А день сегодня ясный-ясный, – и если глядишь в небо – на миг покажется, что это наш декабрь – Рождество.
3 февр./21 янв. 1925.
Дорогой и глубокочтимый Антон Владимирович,
Боже, Боже! Боюсь, что Вы с укоризной киваете на меня. До сих пор я не нашел сил даже взнос в Комитет сделать, ответить на письмо, по поводу лекций, Вам написать… Но такая душевная расхлябанность – может быть, следствие нервного переутомления. Охоты смотреть
на жизнь нет. Я чистосердечно пишу Вам это. Болезнь ли? Не знаю. Я жду не дождусь теплых дней, чтобы бежать из Парижа, которого все равно не вижу, не хочу видеть. У меня всегда это после забот и – перед заботами. И не могу подняться над великой тоской, которая все закрыла. Лишь в работе обманываешь ее, но она и в работе, покрывает мысли. Бывают дни – и вот сейчас они – когда хочешь конца, бесчувствия, камня. Когда – не видишь цели и смысла, и схватываешься, Бога ищешь, сил – ищешь веры, но – нет во мне – в эти минуты – и веры светлой. Маловерье, пустыня в душе моей. Я говорю о личной, духовной вере, о моих целях, как твари Божией – к Богу. Что же до России – я верю – иКое-что я успел сделать, но лишь «кое-что». Не мне, конечно, судить, но что-то есть. Надо б?льшее. Я не могу писать «вне жизни». Во всех моих заботах последней полосы – она, жизнь наша. И не могу отмахнуться. И для того, чтобы держать ее в узде, чтобы она не рвала рамки искусства, надо очень собрать и замотать в веревки душу. И всякий раз – уход в жизнь, анализ ее в слове публичном и страстном – рвет эти веревки, и я месяцами должен себя приводить в форму. Вот теперь надо мной висит камень – лекция в Сорбонне за 1000 fr. субсидию годовую. И я – сил не имею. Вы понимаете души жизнь. Вы знаете мою неизживаемую боль, при которой мне все темно. И простите мне, что не в силах составлять лекции по этим ужасным
вопросам политики и жизни. Я почти уже не читаю газет, а жевание, чем часто пробавляются людишки из демократических и соц-республиканских, тошнит меня. Для эмиграции теперь уже все ясно. Если еще не ясно, после всего, тогда – мертва почва, камень, и на ней не прорастут семена. Если уже крови не приняла почва, зерна не примет, ибо камень она. Теперь все, все ясно, и уже греет. Теперь нужна поливка.И вот – нужна Божья роса. Но она, эта роса – стихийно льется, и мы, русские писатели, должны помогать ей. И я ищу и ищу форм этой помощи, прислушиваюсь к своей душе. Горе наше, что негде
часто найти место – излиться. Нет журналов, чтобы печатать не кусочками. В частности, о себе скажу: я не могу найти русского издательства для «Солнца мертвых». И оно выйдет раньше в Англии, в Германии и, может быть, Франции, чем на русском языке45! Мы должны все разрывать на клочки. Я пачку рукописей держу на полке. А надо писать – и пишу – еще б?льшее. И это прибавляется к общей мути и смуте духа. И надо еще обновлять душу, надо заполнить тысячи ее запросов, читать, собирать – для задуманного. А много пробелов. И надо выпрямить дух для «Спаса Черного»46. И еще надо бегать за франками, интересоваться издательствами, писать переводчикам, ждать и – знать, что вся эта суета – души не питает, а лишь хлещет.Простите, дорогой, что так нервно (и, может быть, кое в чем – неправильно с точки зрения спокойной души) вылился. Деньги-взнос хотел эти передать лично. И надеюсь к Вам зайти в воскресенье, если будете.
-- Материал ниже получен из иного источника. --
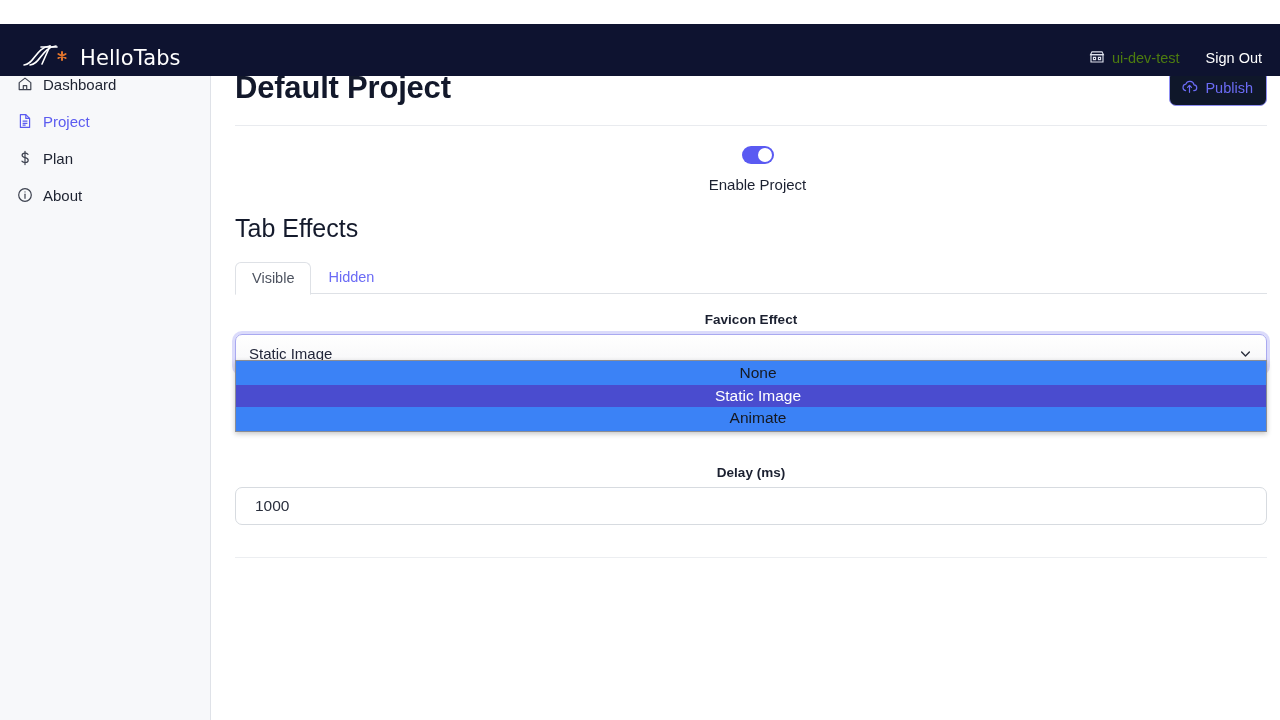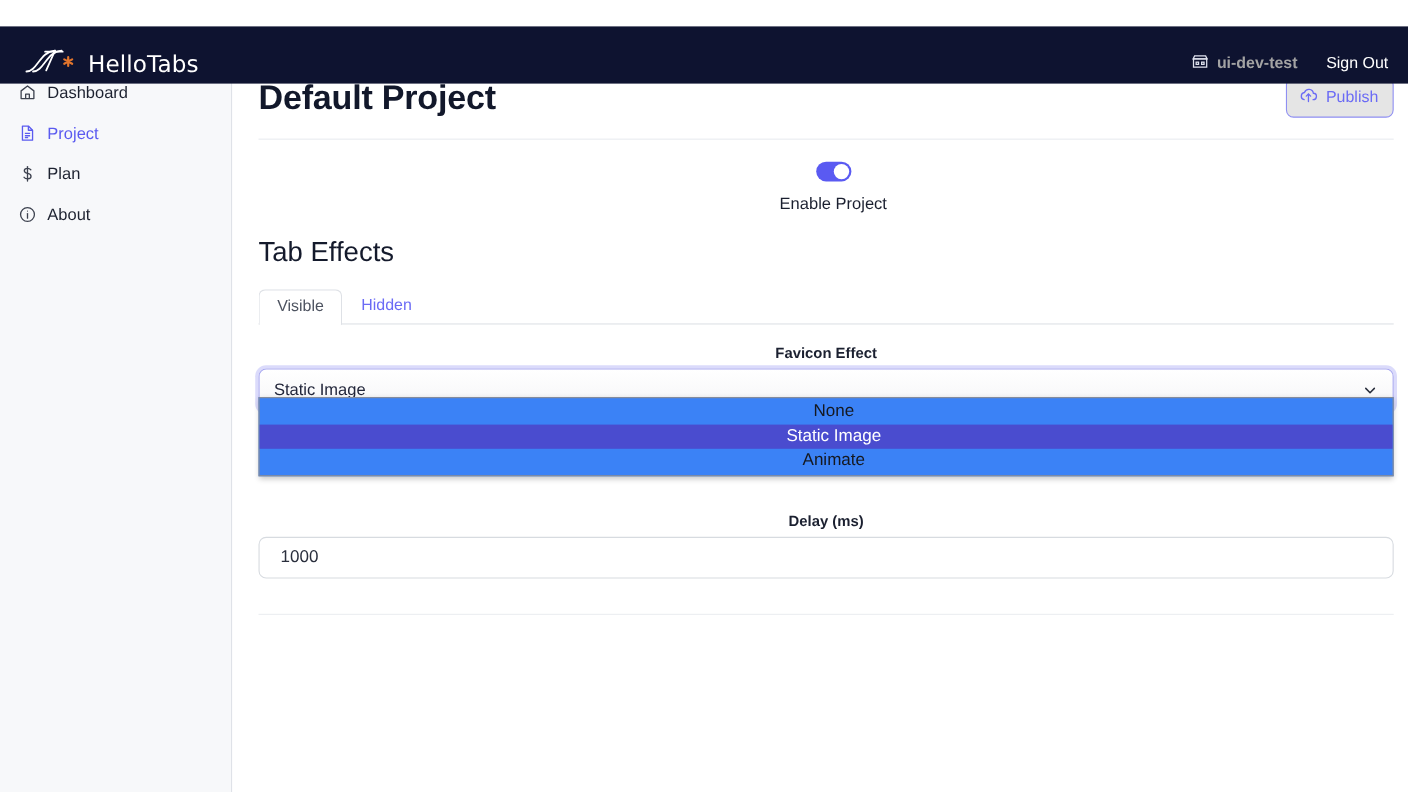"ui-dev-test" .nav-user { color: #a3a3a3 -> #4d7c0f; font-weight: bold -> none }
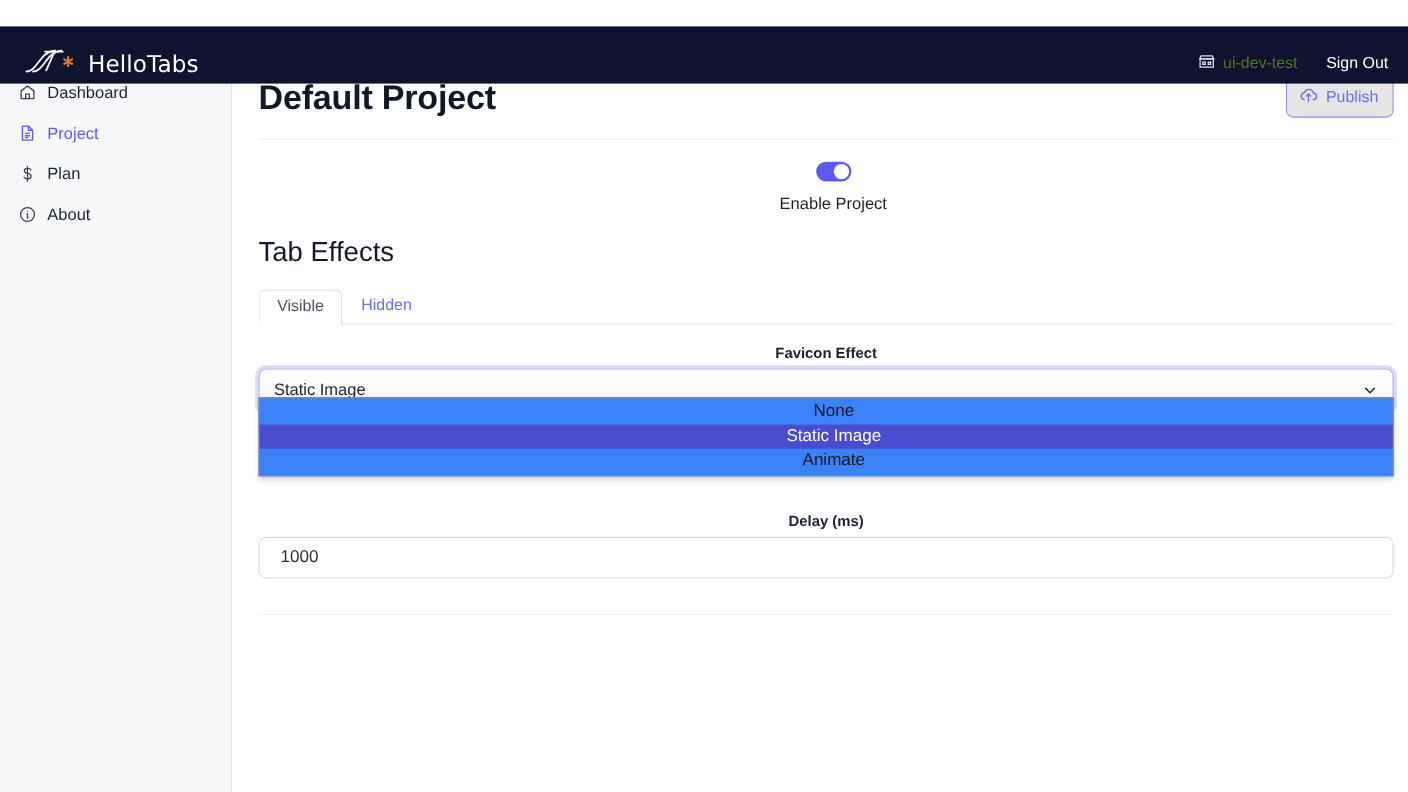"Publish" .publish-btn { background: #e5e5e5 -> #0f172a }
Привет наш любовный Вам и дорогой Павле Полиевктовне. Ваш сердечно Ив. Шмелев.
7 июля/24 июня [1925].
Здравствуйте, дорогие, Павла Полиевктовна и Антон Владимирович,
Как Вы, в милости ли Божией пребываете? Ни слуху, ни духу. А мы – все в трудах и работах. Я больше по огороду и письменному столу, а жена вся в хозяйстве и с Ives*
, – опять месяц болел энтеритом. За все мои труды – награда: едим малосольные огурцы, чисто русские! Осетринки вот нет.